▸ **YOUR INSTRUCTIONS**
Going through the data below, please show each line containing the string "section".
=== SUPPLIED MATERIAL ===
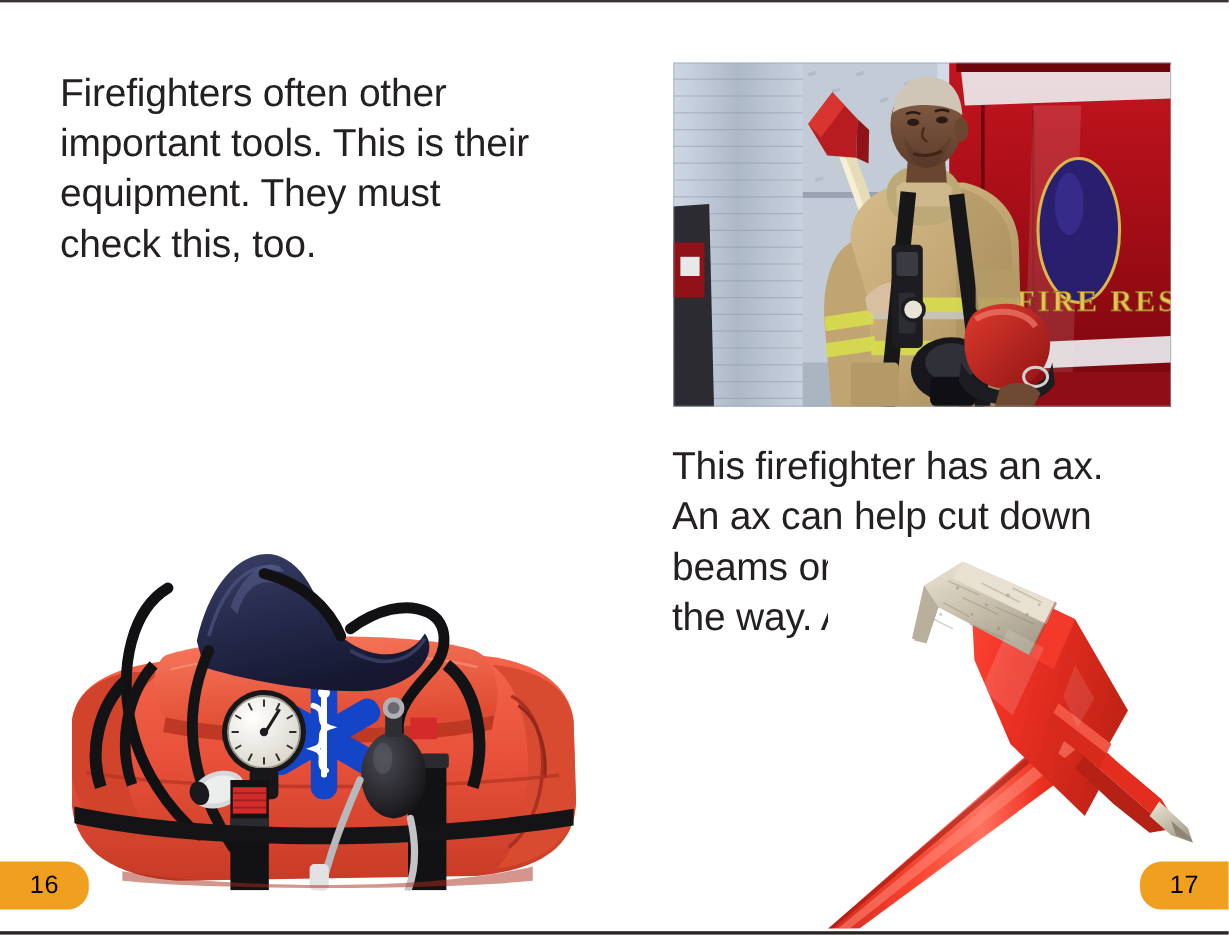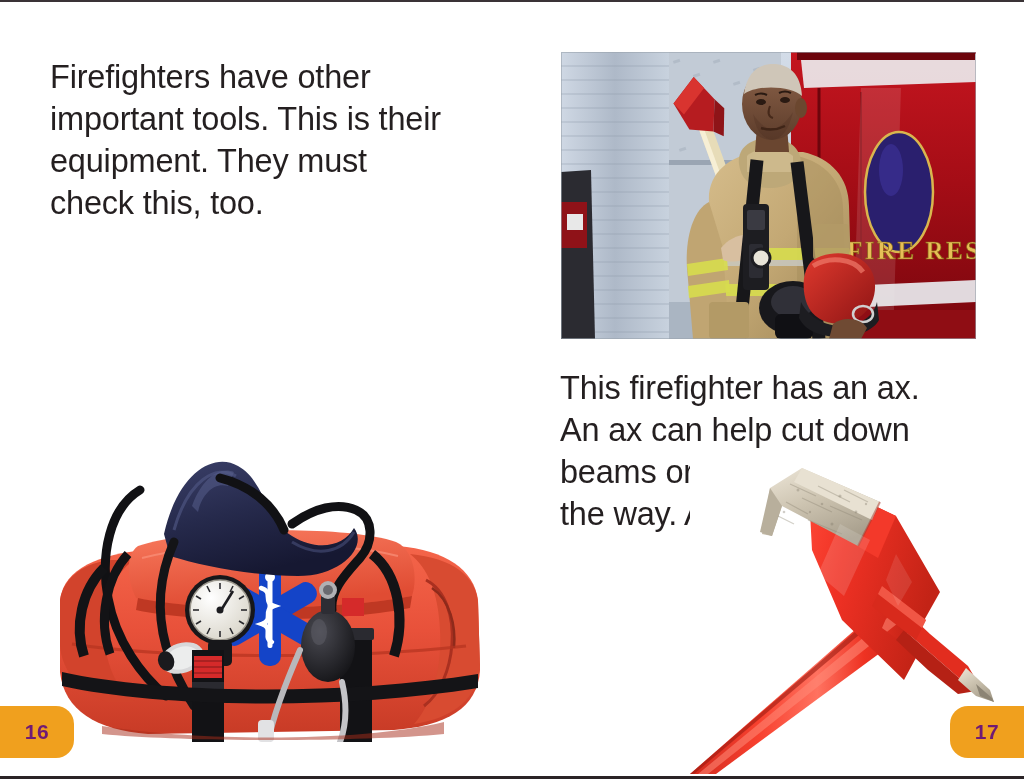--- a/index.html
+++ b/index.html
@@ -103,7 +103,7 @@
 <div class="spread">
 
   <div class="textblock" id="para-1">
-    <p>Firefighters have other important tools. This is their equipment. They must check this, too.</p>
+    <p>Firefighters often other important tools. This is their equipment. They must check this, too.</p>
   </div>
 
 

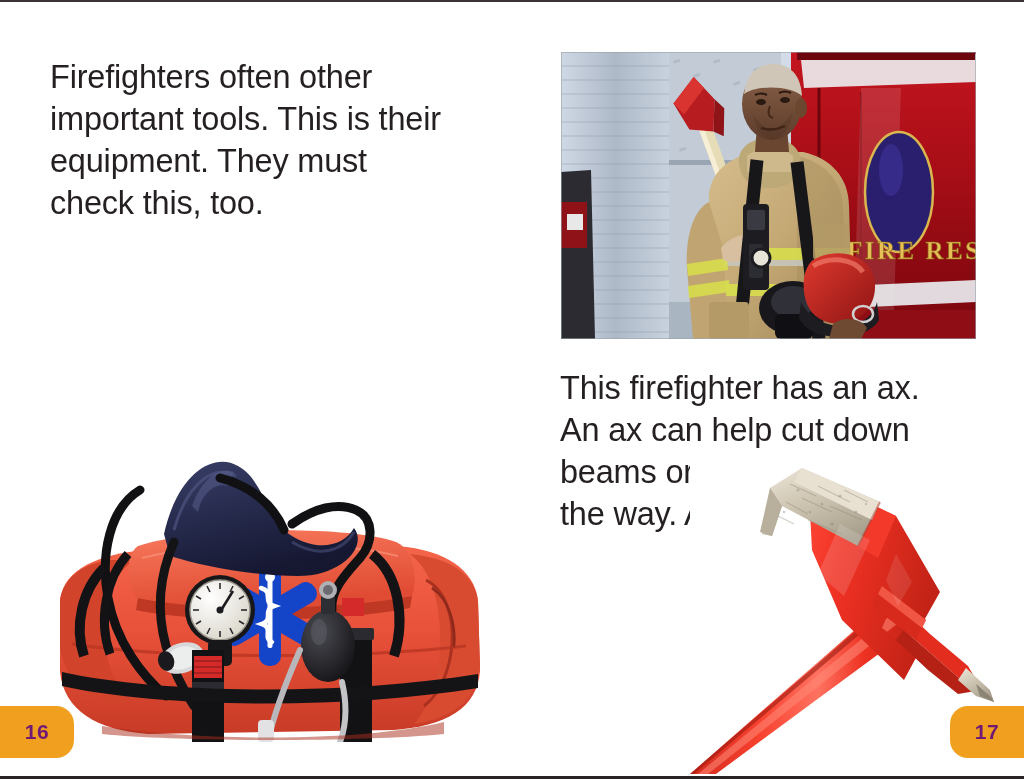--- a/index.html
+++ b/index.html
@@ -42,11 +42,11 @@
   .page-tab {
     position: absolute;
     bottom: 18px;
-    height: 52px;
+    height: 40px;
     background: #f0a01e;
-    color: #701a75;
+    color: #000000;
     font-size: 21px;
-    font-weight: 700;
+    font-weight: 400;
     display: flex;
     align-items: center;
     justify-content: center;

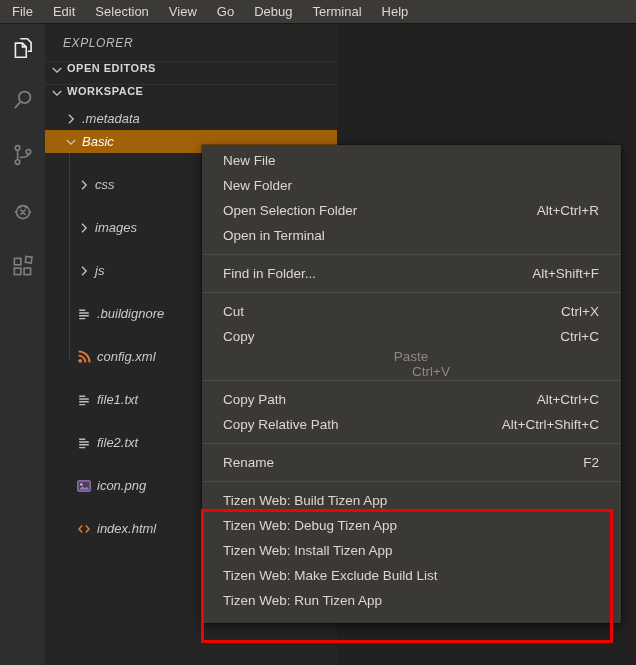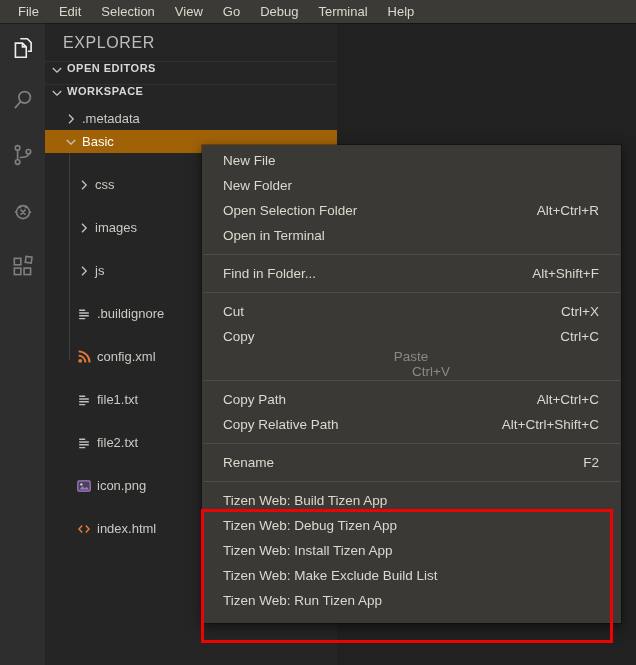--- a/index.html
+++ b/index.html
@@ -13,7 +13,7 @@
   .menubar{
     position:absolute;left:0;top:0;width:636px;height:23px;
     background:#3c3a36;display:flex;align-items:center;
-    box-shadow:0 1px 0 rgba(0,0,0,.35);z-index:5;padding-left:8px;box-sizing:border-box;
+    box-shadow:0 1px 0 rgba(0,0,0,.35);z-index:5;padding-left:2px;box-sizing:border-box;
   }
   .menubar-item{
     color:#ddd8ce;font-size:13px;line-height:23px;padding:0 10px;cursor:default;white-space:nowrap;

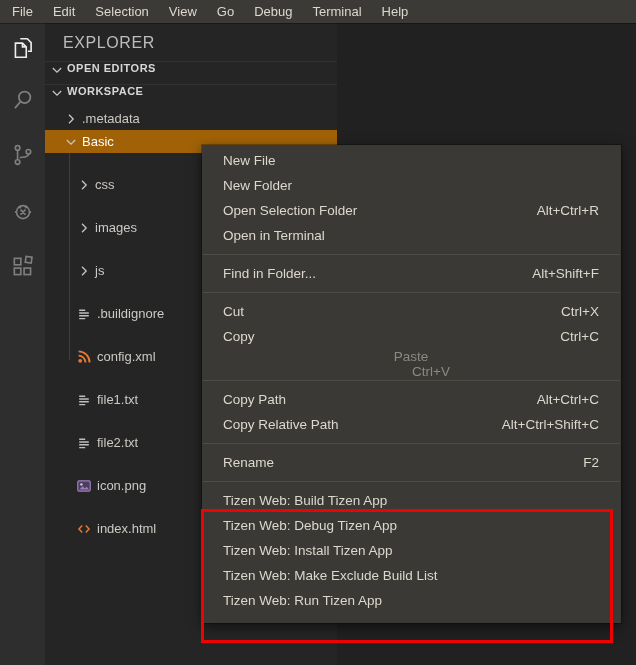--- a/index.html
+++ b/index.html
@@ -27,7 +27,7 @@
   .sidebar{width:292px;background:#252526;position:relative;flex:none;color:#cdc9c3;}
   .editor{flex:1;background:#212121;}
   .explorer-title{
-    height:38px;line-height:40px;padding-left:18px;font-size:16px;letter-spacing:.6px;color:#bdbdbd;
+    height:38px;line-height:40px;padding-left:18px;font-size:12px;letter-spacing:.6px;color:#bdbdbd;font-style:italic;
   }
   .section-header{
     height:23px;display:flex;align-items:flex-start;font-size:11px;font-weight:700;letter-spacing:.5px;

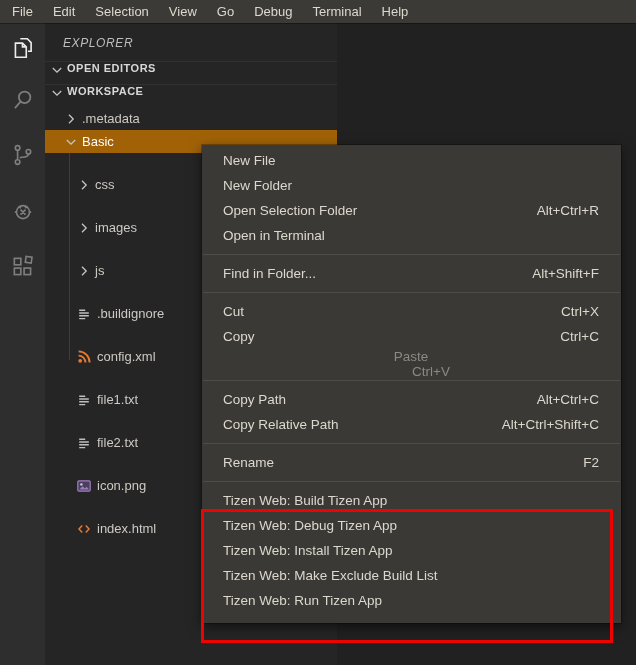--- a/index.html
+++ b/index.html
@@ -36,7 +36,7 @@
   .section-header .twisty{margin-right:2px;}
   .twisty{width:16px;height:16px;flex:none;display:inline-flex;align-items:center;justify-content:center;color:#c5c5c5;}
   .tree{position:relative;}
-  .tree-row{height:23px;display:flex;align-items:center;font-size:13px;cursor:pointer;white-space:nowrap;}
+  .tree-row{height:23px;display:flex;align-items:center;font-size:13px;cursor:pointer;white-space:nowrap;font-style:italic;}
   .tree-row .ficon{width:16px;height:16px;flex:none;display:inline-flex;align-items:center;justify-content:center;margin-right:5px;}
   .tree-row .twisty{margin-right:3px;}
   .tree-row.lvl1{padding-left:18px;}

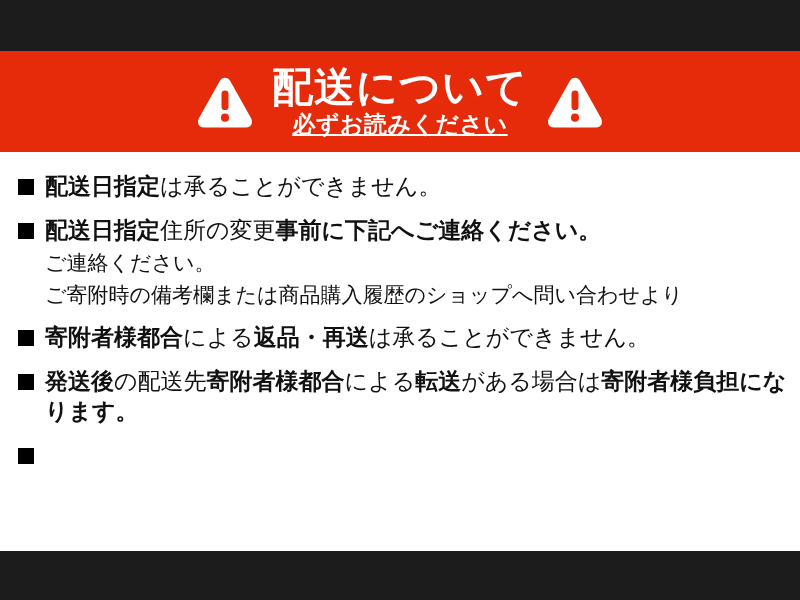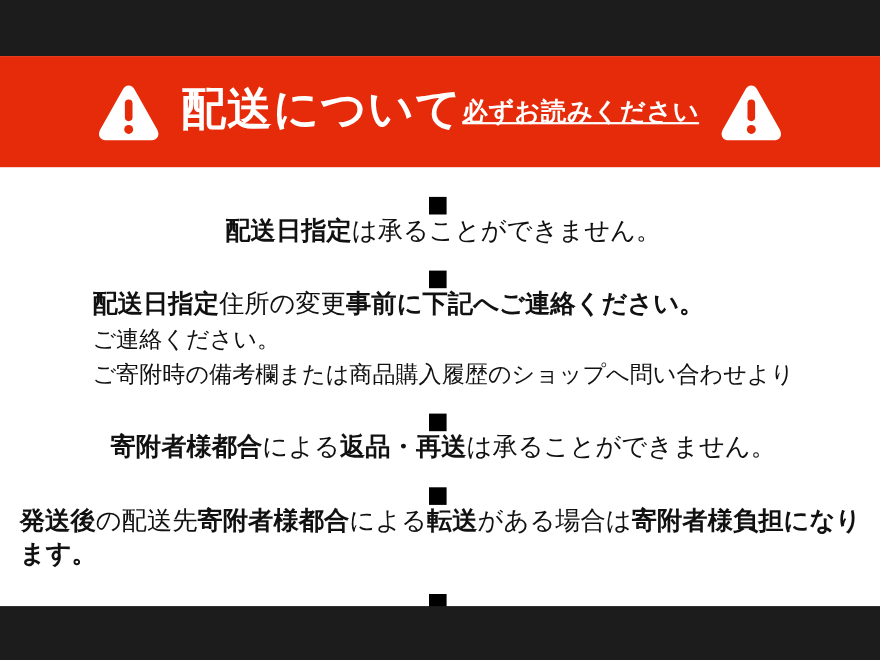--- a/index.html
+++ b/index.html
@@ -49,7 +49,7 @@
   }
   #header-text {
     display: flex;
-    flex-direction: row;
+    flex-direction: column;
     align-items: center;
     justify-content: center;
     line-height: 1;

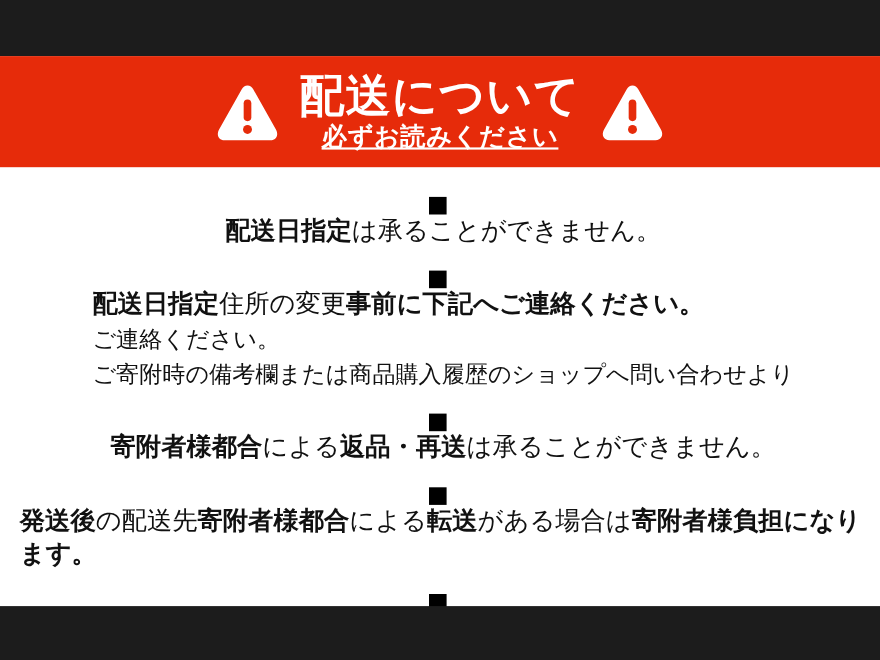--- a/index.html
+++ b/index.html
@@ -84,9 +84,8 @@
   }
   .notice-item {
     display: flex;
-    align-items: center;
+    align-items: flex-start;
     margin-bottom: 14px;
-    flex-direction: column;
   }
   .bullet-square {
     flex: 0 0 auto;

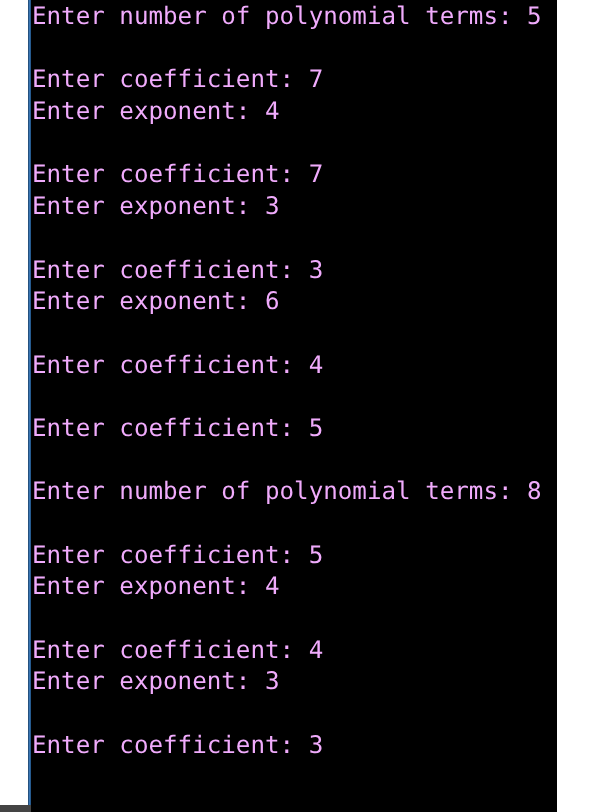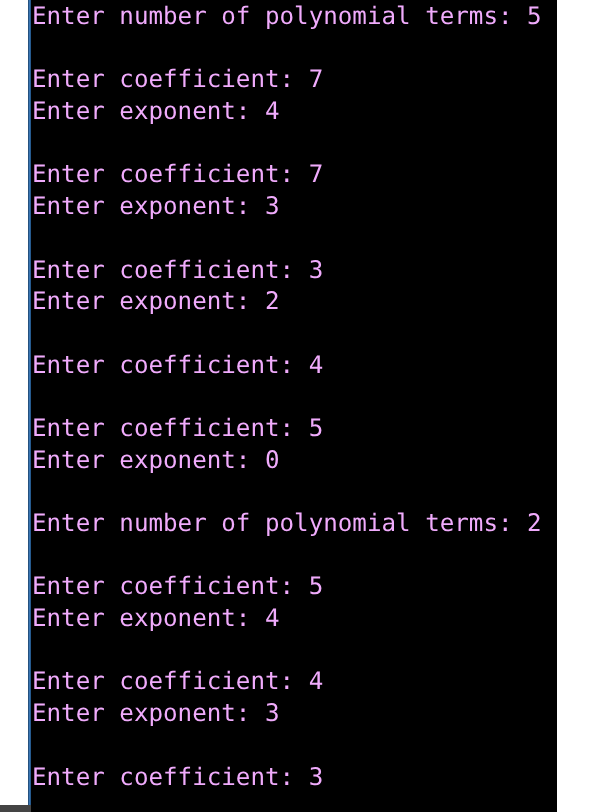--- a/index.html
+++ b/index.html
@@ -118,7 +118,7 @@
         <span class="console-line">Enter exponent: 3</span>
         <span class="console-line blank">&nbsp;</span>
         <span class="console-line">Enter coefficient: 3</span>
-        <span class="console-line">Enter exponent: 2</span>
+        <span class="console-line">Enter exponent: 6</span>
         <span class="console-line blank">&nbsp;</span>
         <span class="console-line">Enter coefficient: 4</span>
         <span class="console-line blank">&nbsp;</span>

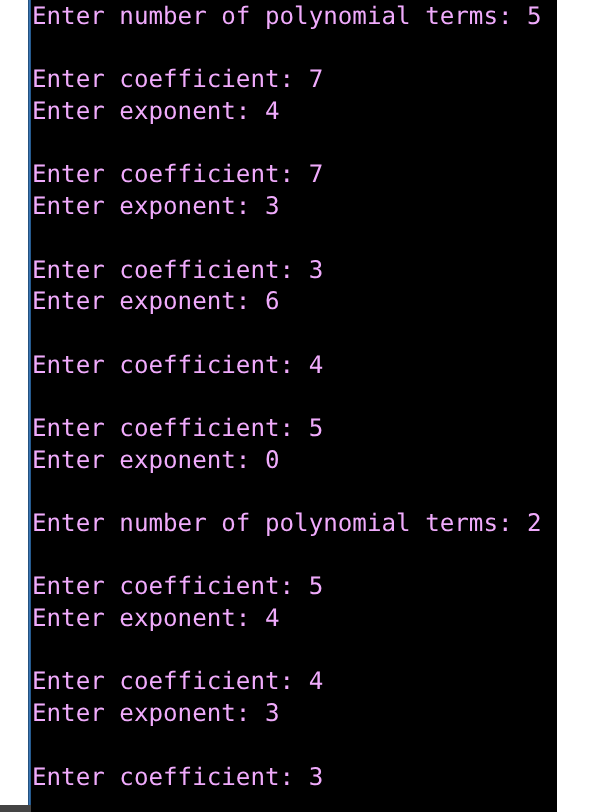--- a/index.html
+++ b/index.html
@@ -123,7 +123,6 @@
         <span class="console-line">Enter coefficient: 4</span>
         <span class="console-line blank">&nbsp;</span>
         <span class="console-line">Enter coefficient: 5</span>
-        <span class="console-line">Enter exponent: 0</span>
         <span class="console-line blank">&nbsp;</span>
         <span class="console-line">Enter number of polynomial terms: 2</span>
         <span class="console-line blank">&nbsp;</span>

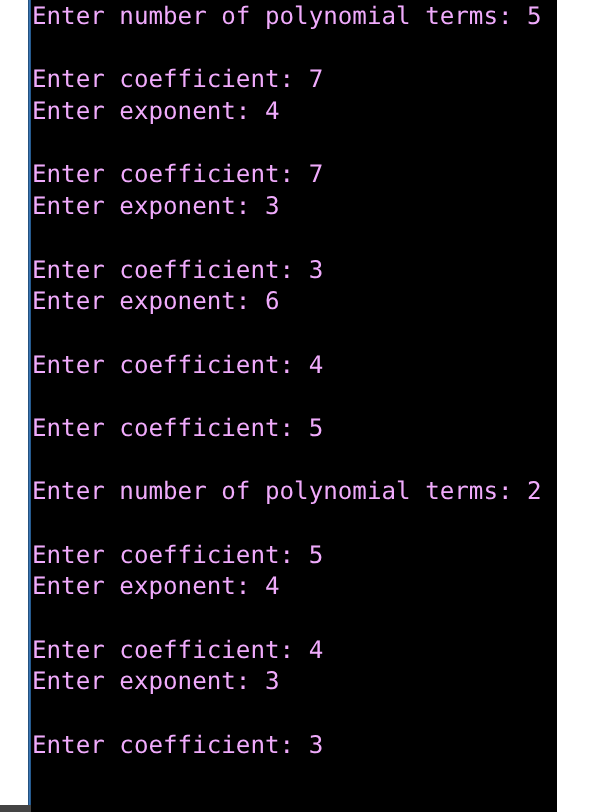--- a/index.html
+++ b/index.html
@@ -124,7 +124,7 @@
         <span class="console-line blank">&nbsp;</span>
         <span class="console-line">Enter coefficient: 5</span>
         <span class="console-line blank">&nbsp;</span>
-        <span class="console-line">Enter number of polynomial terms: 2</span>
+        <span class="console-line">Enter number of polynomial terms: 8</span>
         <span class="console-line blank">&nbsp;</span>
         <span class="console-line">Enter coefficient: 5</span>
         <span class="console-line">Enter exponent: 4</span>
===
▸ **TASK SOLUTION**
   .section-header{
   .section-header .twisty{margin-right:2px;}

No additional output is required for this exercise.